7. In a scroll type compressor including a housing adapted to rotatably support a drive shaft, said housing including a front end plate and a cup shaped casing, an inner chamber formed between an inner wall of said cup shaped casing and said front end plate, a fixed scroll fixedly disposed within said inner chamber and having an end plate from which a first wrap extends, an orbiting scroll disposed within said inner chamber having an end plate from which a first wrap extends, said first and second wraps interfitting at an angular and radial offset to make a plurality of line contacts to define at least one pair of sealed off fluid pockets, said fixed scroll end plate dividing the inner chamber of said cup shaped casing into a discharge chamber and a suction chamber, a driving mechanism opertively connected with said orbiting scroll to effect the orbiting motion of said orbiting scroll while preventing the rotation of said orbiting scroll, said driving mechanism rotatably supported within said housing, and a lubricating system for the scroll type compressor, the improvement wherein said lubricating system comprises:
an inlet port formed in said housing for introducing an oil misted fluid into said suction chamber of the scroll compressor, said fluid inlet port having a first opening through which fluid is admitted, a second opening to said inner chamber, and an aperture formed in a sidewall of said fluid inlet port, said aperture positioned between said first and second openings, said aperture having an upper edge and a lower edge; a step portion fixed to said lower edge of said aperture and projecting from an inner wall of said inlet port for separating oil from the oil misted suction fluid prior to the fluid entering said inner chamber, said step portion having a flange fixed to and perpendicular to the end of said step portion, one end of said flange abutting said step portion so that said flange is directed away from said inner chamber; and passageway means for conveying the separated oil to lubricate the rotating elements of the scroll compressor, said passageway means opening to said aperture in said fluid inlet port.

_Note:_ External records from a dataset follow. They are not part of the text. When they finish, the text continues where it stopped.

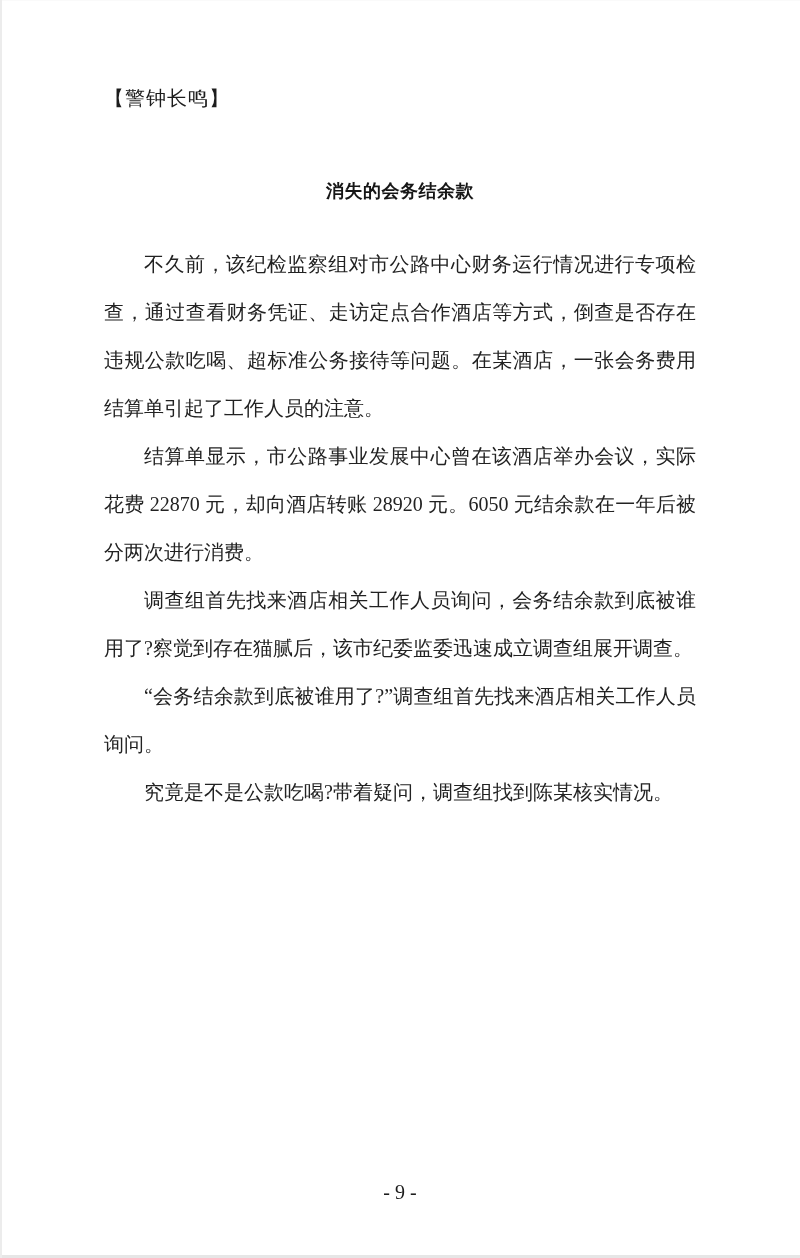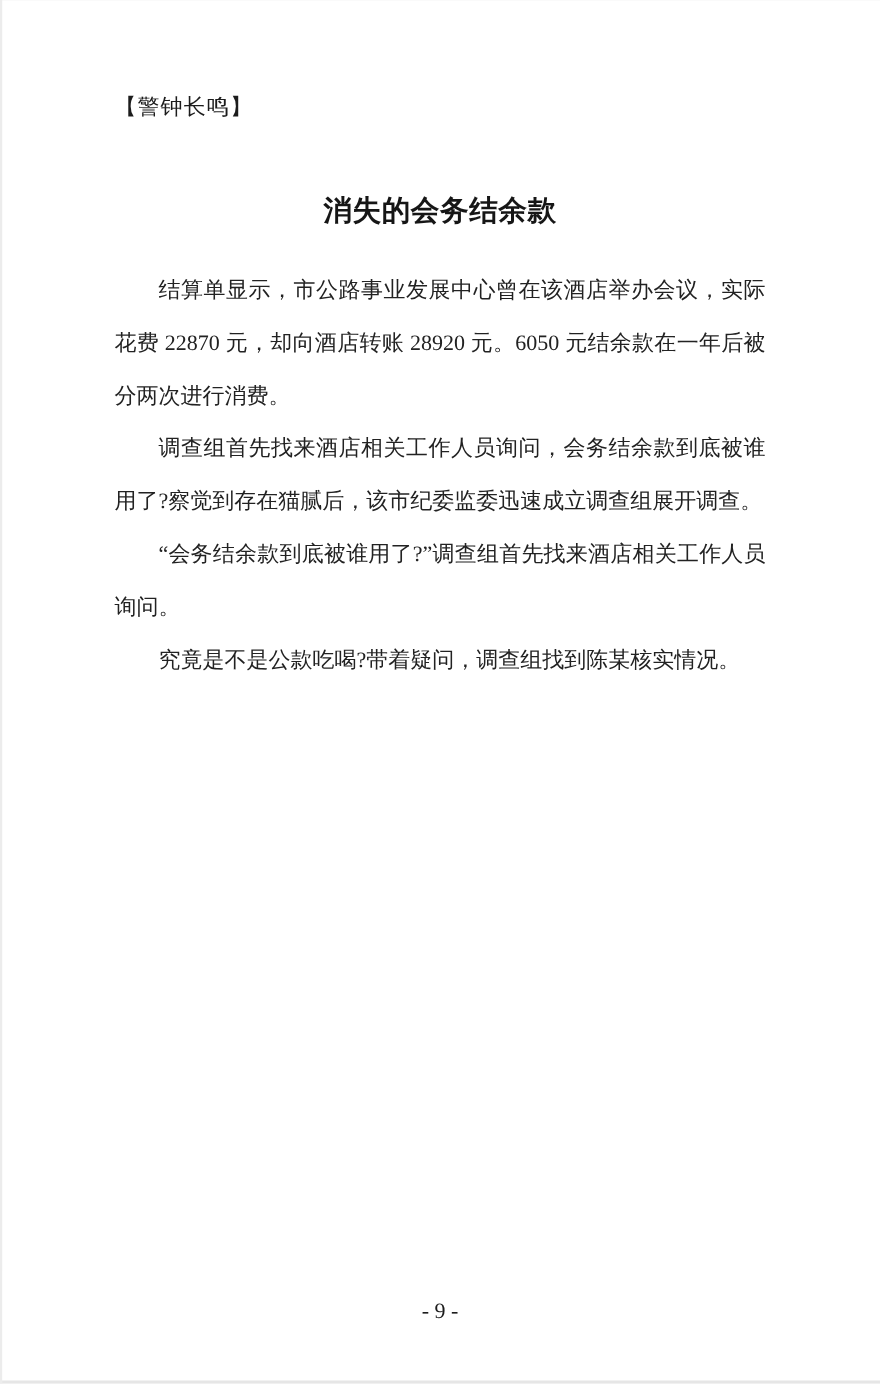--- a/index.html
+++ b/index.html
@@ -36,7 +36,7 @@
     text-align: center;
     font-family: "Liberation Sans", "DejaVu Sans", sans-serif;
     font-weight: 700;
-    font-size: 26px;
+    font-size: 18px;
     line-height: 34px;
     color: #161616;
     letter-spacing: 0.5px;

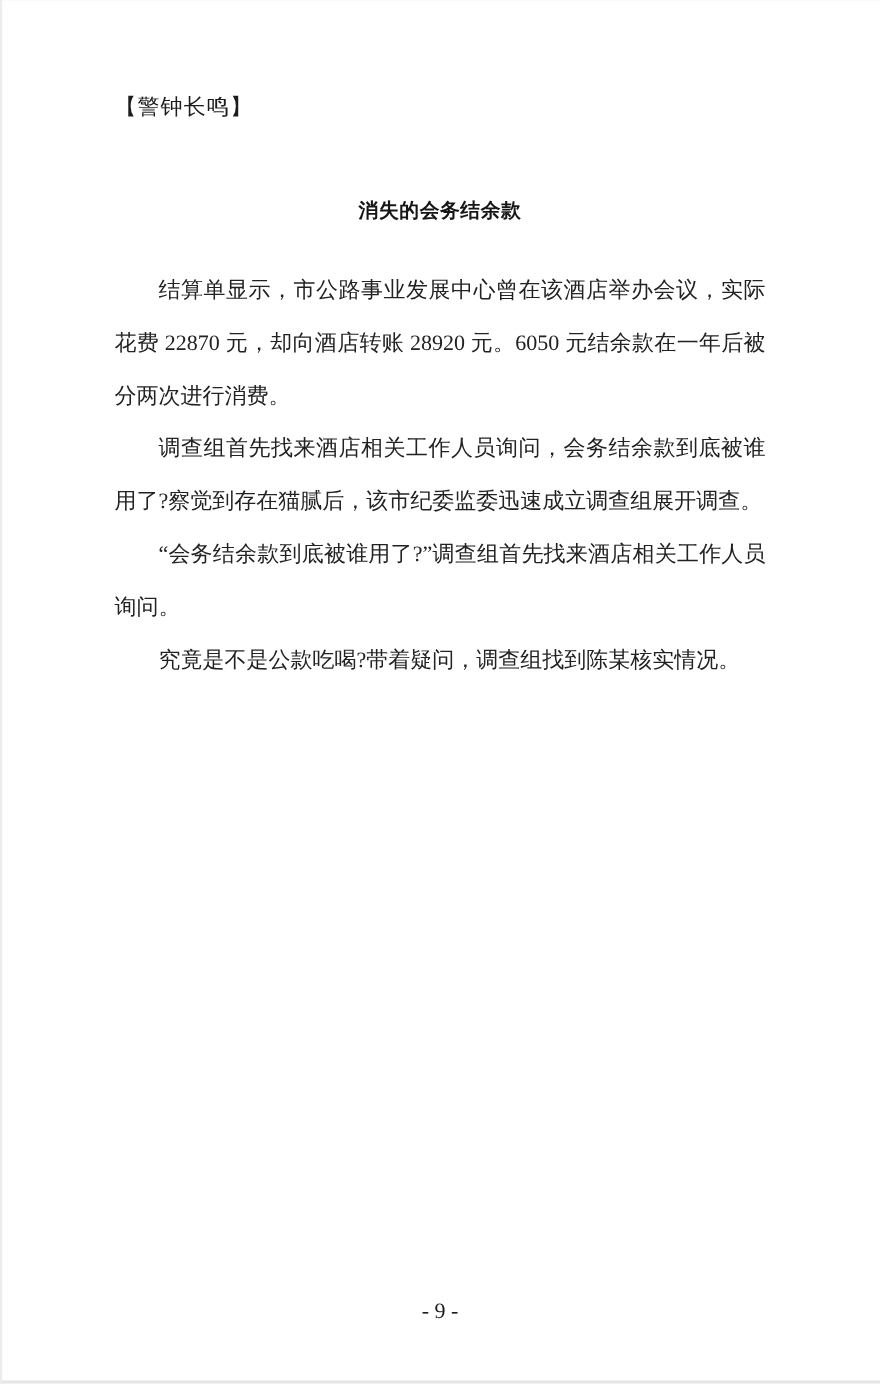--- a/index.html
+++ b/index.html
@@ -73,6 +73,7 @@
     <div class="section-label">【警钟长鸣】</div>
     <h1 class="title">消失的会务结余款</h1>
     <div class="article-body">
+      <p class="para">不久前，该纪检监察组对市公路中心财务运行情况进行专项检查，通过查看财务凭证、走访定点合作酒店等方式，倒查是否存在违规公款吃喝、超标准公务接待等问题。在某酒店，一张会务费用结算单引起了工作人员的注意。</p>
       <p class="para">结算单显示，市公路事业发展中心曾在该酒店举办会议，实际花费 22870 元，却向酒店转账 28920 元。6050 元结余款在一年后被分两次进行消费。</p>
       <p class="para">调查组首先找来酒店相关工作人员询问，会务结余款到底被谁用了?察觉到存在猫腻后，该市纪委监委迅速成立调查组展开调查。</p>
       <p class="para">“会务结余款到底被谁用了?”调查组首先找来酒店相关工作人员询问。</p>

1. In a scroll type compressor including a housing comprising a front end plate and a cup shaped casing, an inner chamber formed between an inner wall of said cup shaped casing and said front end plate, a fixed scroll fixedly disposed within said inner chamber and having a fixed scroll end plate from which a first wrap extends, an orbiting scroll disposed within said inner chamber having an orbiting scroll end plate from which a second wrap extends, said first and second wraps interfitting at an angular and radial offset to make a plurality of line contacts to define at least one pair of sealed off fluid pockets, said fixed scroll end plate dividing said inner chamber into a discharge chamber and a suction chamber, a driving mechanism operatively connected with said orbiting scroll to effect the orbital motion of said orbiting scroll while preventing the rotation of said orbiting scroll, and thus changing the volume of said fluid pockets due to the orbital motion of said orbiting scroll, the improvement comprising:
a fluid inlet port formed in said cup shaped casing and having an opening to said suction chamber for admitting a fluid to said suction chamber, the wall of said fluid inlet port having an aperture formed therethrough, said aperture formed above said fluid inlet port opening to said suction chamber, said aperture having an upper edge surface and a lower edge surface, a step portion fixed to said lower edge surface of said aperture and projecting substantially perpendicular to said inner wall of said fluid inlet port and thus substantially perpendicular to the fluid flow through said inlet port for separating oil from the fluid flow before the fluid flow enters said inner chamber; a first lubricant passageway formed in said housing having one end opening to said aperture formed in said inner wall of said fluid inlet port; and a second lubricant passageway formed through said front end plate, said second lubricant passageway connecting said first lubricant passageway and a shaft seal cavity formed in said front end plate, so that lubricant separates from incoming fluid to be compressed on said step portion and passes therefrom to said seal cavity through said first and second lubricant passageways.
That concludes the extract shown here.